Day 8 comes from my hilarious and crazy-talented friend, Blythe. I first met Blythe when we were both living in China, teaching English in different cities. We met up on a YSA activity and got to crash at her apartment, and besides making us laugh until we wanted to pee, she taught us all kinds of magic. (For example: if you somehow track down brownie mix in China, which Blythe did because she’s tricky like that, you can add oil and water, skip the egg, and freeze said brownie mix. Because of the oil, it always stays the consistency of soft ice cream. Perfect for scooping with spoonfuls of PB. Also perfect for gaining a quick 20 pounds. WHOOPS.) Besides having the best laugh and such a good heart, she is crazy wise and SUCH a talented photographer especially. You GOTTA check her website. Anyway, I’ll get out the way and let her entry speak for itself. I just love her!
“Learning to love without the expectation of being loved in return. We think it’s a no-brainer, but perhaps we are all guilty of falling prey to the idea of entitled expectations.
Of course we hope that loving someone will result in being loved in return, and of course, when we marry the love of our life, most of us already expect this! But my husband and I have been slowly learning that truly owning the idea of loving without the expectation of love in return can be an amazing force of strength in our marriage.
A typical formula for a marriage that fails (or any relationship for that matter) is when one person in the partnership decides that the other isn’t doing enough, and so they spitefully (either because of resentment or desperation) choose to match that. This manifests in SOOOO many blatant but also subtle ways. (The following illustrations are not gender specific).
The wife who thinks her husband never cleans, so rebels by not cleaning anything to see if he’ll notice.
The husband who is upset his wife didn’t text him throughout the day so when she calls, he ignores it to make a point.
Or maybe a bit more intense examples,
The wife who spent their life savings because she didn’t feel she had a say in where the money went.
The husband who makes a huge career change without having any sort of conversation with his wife because he felt she didn’t support him.
These scenarios have so much in common, but we want to focus in on one element: an act of desperation to force their partner into learning a lesson.
Let’s pause for a minute and talk about desperation. It’s something that often happens when we feel a loss of control. We feel there is nothing else we can do. But what if there was something that would allow us to never reach this point? Or to at least avoid it at little cost to our marriage, and only the cost of our pride?
It requires a great deal of sacrifice, simultaneously testing your ability to love, even–especially–when you feel the other person is less than deserving.
It’s the mastering of accountability–accountability of everything.

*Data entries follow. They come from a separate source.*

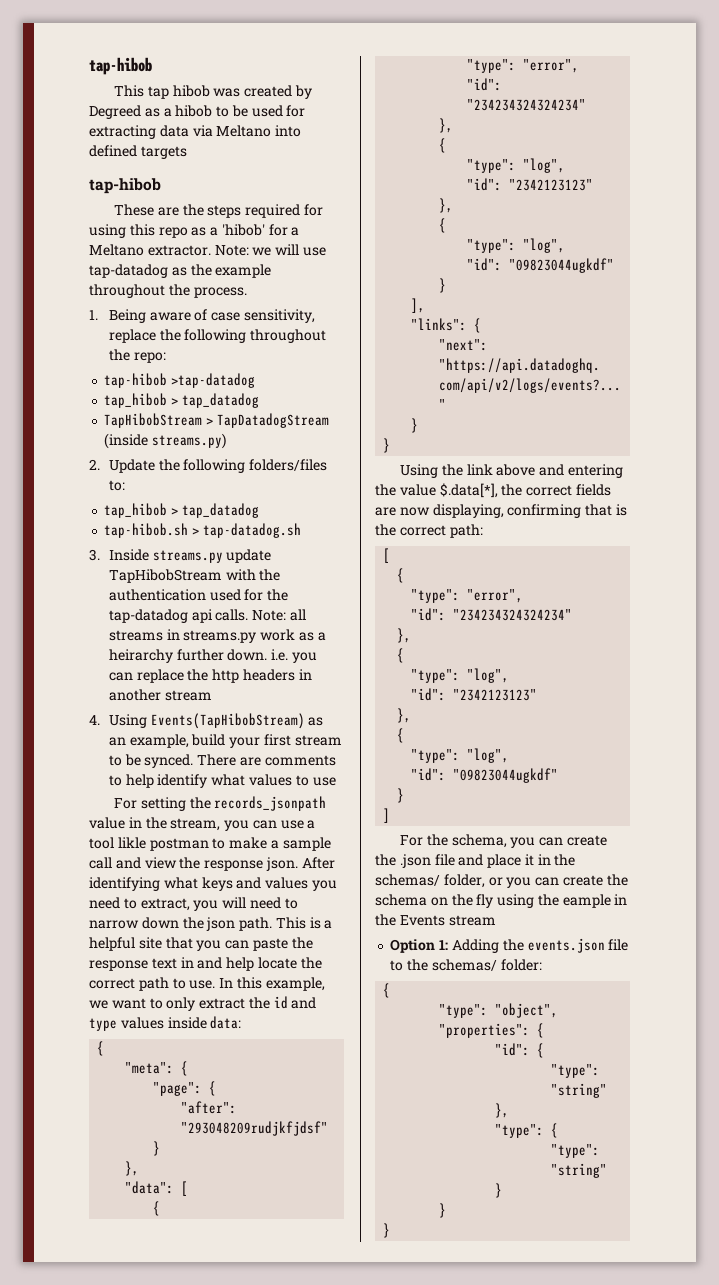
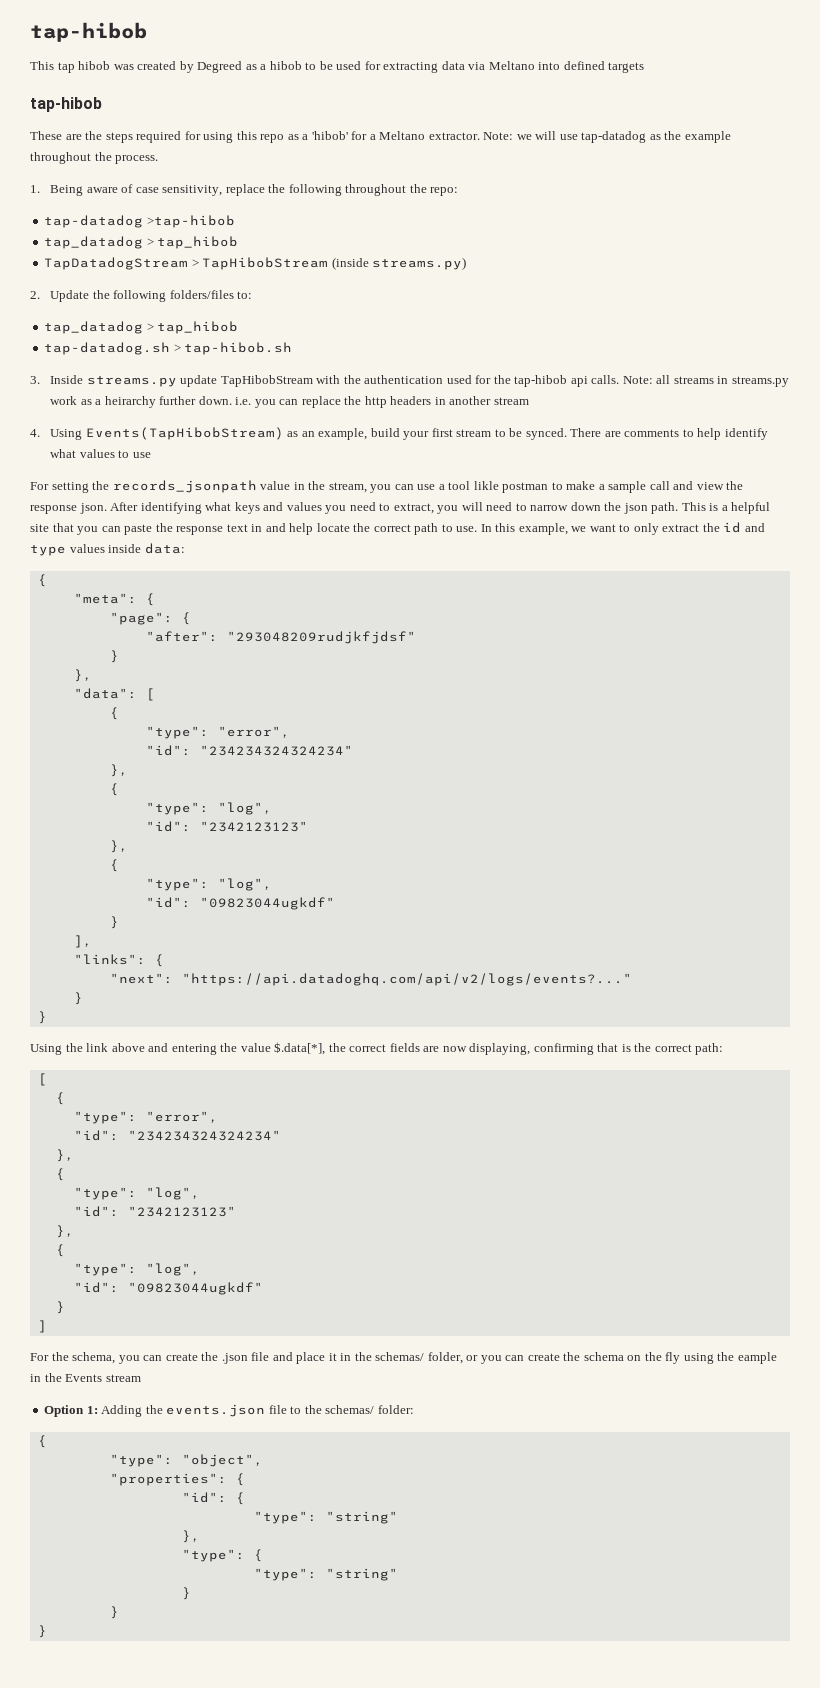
[104,373,256,388] [104,393,259,408] [104,413,329,428] tap-hibob >tap-datadog // tap_hibob > tap_datadog // TapHibobStream > TapDatadogStream -> [44,215,235,228] [44,236,239,249] [44,257,329,270] tap-datadog >tap-hibob // tap_datadog > tap_hibob // TapDatadogStream > TapHibobStream
[104,503,259,518] tap_hibob > tap_datadog // -> [44,321,239,334] [44,342,181,355] tap_datadog > tap_hibob // tap-datadog.sh >
[192,523,301,538] > tap-datadog.sh -> (293, 348) none
[108,609,188,623] tap-datadog -> [514,375,568,387] tap-hibob

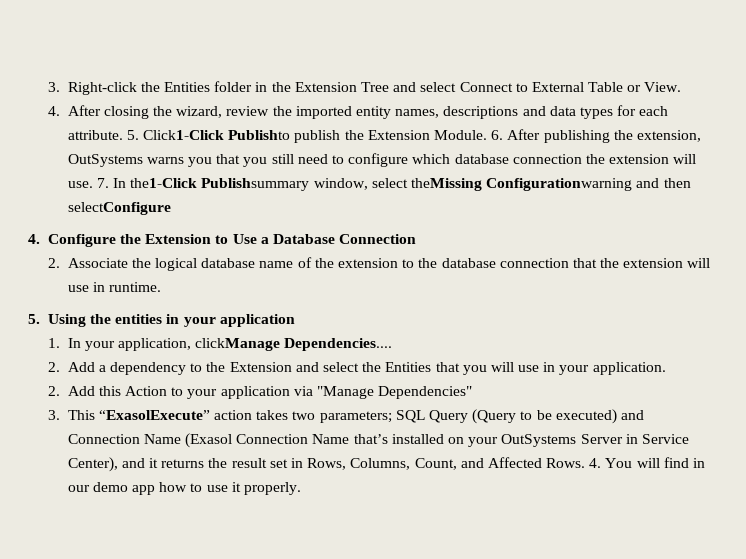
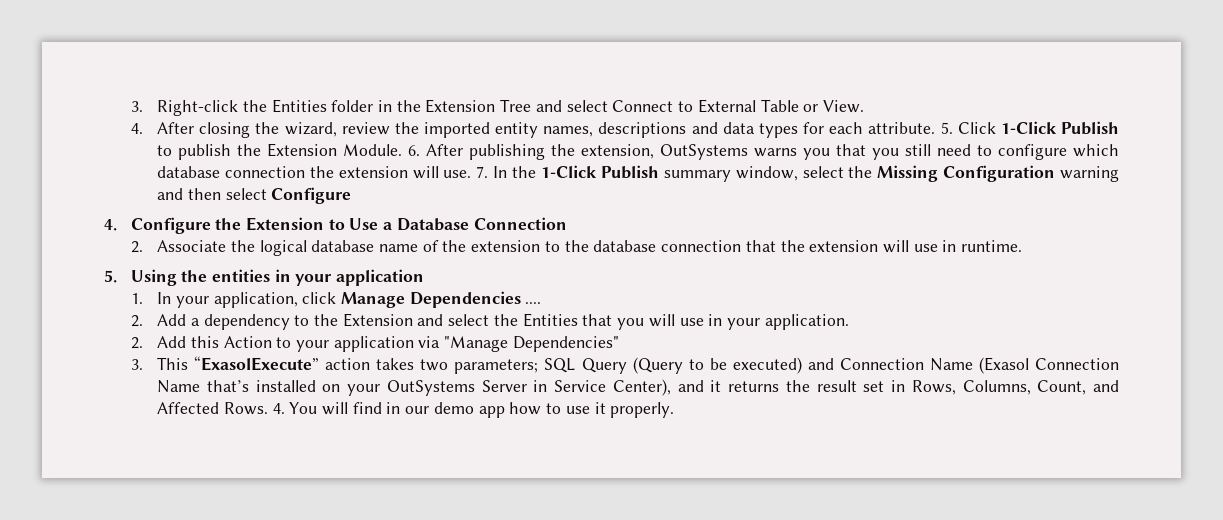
[143,130,291,140] Click1-Click Publishto -> [957,121,1120,135] [157,145,173,156] Click 1-Click Publish to
[130,178,691,191] [67,202,171,215] the1-Click Publishsummary window, select theMissing Configurationwarning and then selectConfigure -> [512,165,1120,182] [157,187,352,204] the 1-Click Publish summary window, select the Missing Configuration warning and then select Configure
[195,338,393,351] clickManage Dependencies.... -> [302,291,542,308] click Manage Dependencies ....

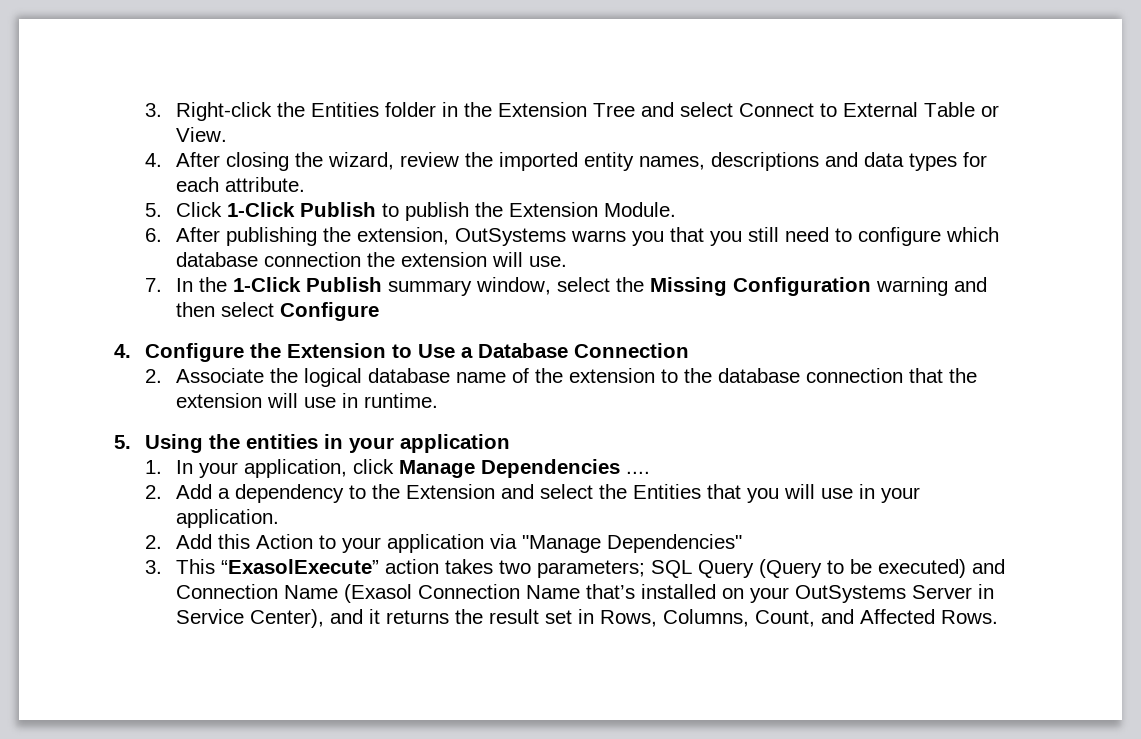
(936, 128) none -> (306, 184) //
(403, 150) none -> (677, 209) //
(472, 174) none -> (568, 261) //
[272,402,675,418] 4. You will find in our demo app how to use it properly. -> (999, 617) none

Not to be confused with responsibility, accountability allows you to be aware of something and therefore gives you the ability to answer for it. Not that you will, or that it’s your duty, necessarily, but that you can. Responsibility, on the other hand, is where the outcome is entirely your duty to resolve.
Taking accountability for your spouse being upset with you is useful! It’s not so that you can be depressed about it, but rather, when you take accountability for everything in your life, you also take control.
You come to a realm where you think, “okay is this something I can fix? Is there something I can do?” And there almost always is.
Ultimately someone’s happiness is entirely up to them, but when you take accountability for everything in your life, you are able to take action that will actually help the situation. Rather than just feeling upset that they’re upset, or feeling discouraged that they’re discouraged, you have the power to change, to act, to serve, and to give compassion and love.
I hope we all know that marriage is NOT a 50-50 partnership. You both are not going to be able to give 100% all the time. Life is real. Physical barriers are real. Mental and emotional barriers are real. Hormones are real.
Sometimes one of you is only going to be able to give a small percentage because coping with life and change can be difficult. Sometimes one is going to be called upon to give more, and it may feel like you’re being asked to give more for longer periods of time, which may make you feel like this marriage is unfair. But it isn’t relevant. (Don’t worry, it IS a valid feeling, but it’s not relevant).
When it comes down to it, if yesterday was the very last day you had with the person you’ve chosen to spend your life with, you probably have a higher sense of the bigger picture. You probably will dismiss their silly or not so silly acts of discourteousness because you love them. You love them. And when you really think about it you remember, “Of course they are deserving of my 100%, regardless of whether they can only give 10% right now”.
The more you become more concerned with what you can contribute and less concerned with what they can’t, the happier you will be. Life will mean more, and people will be able to sense the love and success you have in your life. You’ll be a contagious force for good, and an example to all relationships in the world.”